Why would you buy a more portable laptop if you have no need or desire for one?

Why would you buy a more portable laptop when for less money you can get a more powerful machine?

Also, I sincerely doubt the machine is unbalanced. If it were, it'd fall over every time. The new Cinema Displays look like they are unbalanced, too, but they are not.


----------



## Pamela (Feb 20, 2003)

I guess nobody here is a designer because my comments are being totally misinterpretted. From a design standpoint, it is visually unbalanced. It has this heavy thick topheaviness and a thin, light almost invisible base...it's visually unbalanced..why do you think everything thinks it's going to fall over? It looks like Pamela Anderson! LOL! People may like the looks of the individual elements..but it doesn't mean that they don't look unbalanced as a whole...


----------



## RobTheGob (Feb 10, 2003)

> I guess nobody here is a designer because my comments are being totally misinterpretted. From a design standpoint, it is visually unbalanced.

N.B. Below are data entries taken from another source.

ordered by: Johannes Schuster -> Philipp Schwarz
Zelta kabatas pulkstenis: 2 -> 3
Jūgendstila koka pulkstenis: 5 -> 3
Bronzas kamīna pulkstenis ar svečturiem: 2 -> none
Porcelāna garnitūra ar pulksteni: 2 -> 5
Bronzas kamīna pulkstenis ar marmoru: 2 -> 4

But that is just your opinion. Obviously, there are some Apple designers that disagree.

I don't mind it from a visual standpoint, but I think the last model was more unique. That's my opinion as a designer (software designer, that is).


----------



## fivedog (Aug 17, 2004)

This is a bit off the wall, a crazy thought. I know Steve Jobs has said many times "no tablet" BUT take off the stand and find a way to add a keyboard, touch screen with a pen and thats a rather thick and somewhat heavy iTablet. Eh?

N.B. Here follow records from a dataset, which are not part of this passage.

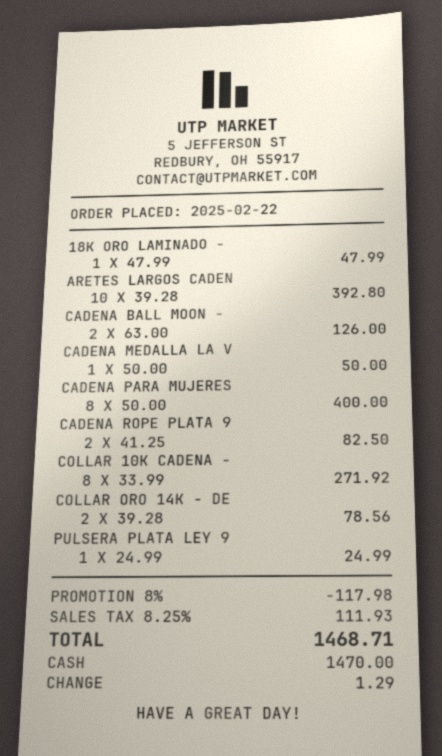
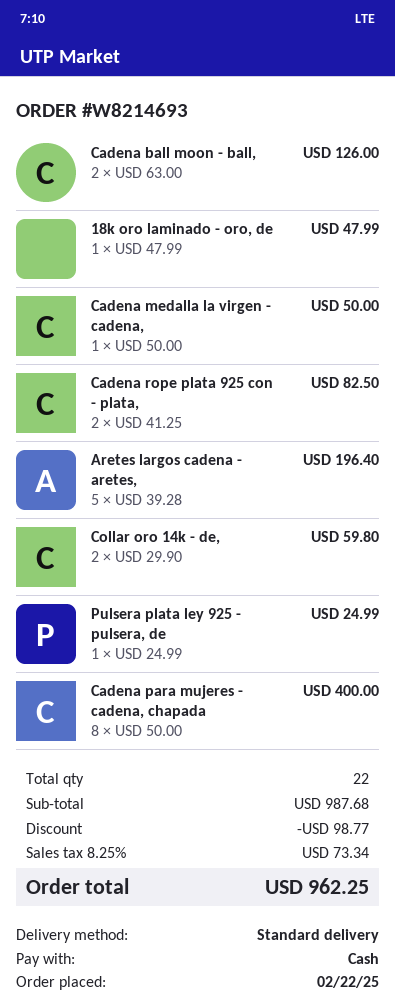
ARETES LARGOS CADEN: 10 x 39.28 = 392.80 -> 5 x 39.28 = 196.40
COLLAR 10K CADENA -: 8 x 33.99 = 271.92 -> none
COLLAR ORO 14K - DE: 2 x 39.28 = 78.56 -> 2 x 29.90 = 59.80
discount: 117.98 -> 98.77
tax: 8.25% = 111.93 -> 8.25% = 73.34
total: 1468.71 -> 962.25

At very least I see this as the perfect incentive to go wireless thus avoiding messy cable tangles at the back. Fiendishly clever.

[ August 31, 2004, 04:54 PM: Message edited by: fivedog ]


----------



## Leanne (Aug 6, 2003)

I'm a designer, and I agree with your comments Pamela. For me, it's just boring. It doesn't hold the 'wow' factor that the previous releases have.

For me I have absolutely no desire to own one of these, despite what it's packing underneath the hood or how easy it is on my wallet. I'd rather just go buy a G5 tower if I wanted a G5 that badly (regardless of price). It's all about the aesthetics for me and it's disappointing.


----------



## TroutMaskReplica (Feb 28, 2003)

> I guess nobody here is a designer because my comments are being totally misinterpretted. From a design standpoint, it is visually unbalanced.


i agree (i am a designer).

the base and the display are mismatched.

recycling apple's display base for the imac is a touch of lameness that i would never have expected from apple.

i think this is an example of a forced concept. this has none of the elegance of the previous generation. it is a step backward, in my opinion.

i'm not saying it isn't powerful or that it isn't a remarkable engineering feat, i'm just saying it's incredibly ugly and less functional than the flat panel imac.

then again, i don't like the g5 case design either (the outside is pitiful, the inside is amazing.)

i think it's time for jonathan ives to go back to designing toilets.


----------



## Arcy (Jul 26, 2004)

I like it and would save up to buy one for home use !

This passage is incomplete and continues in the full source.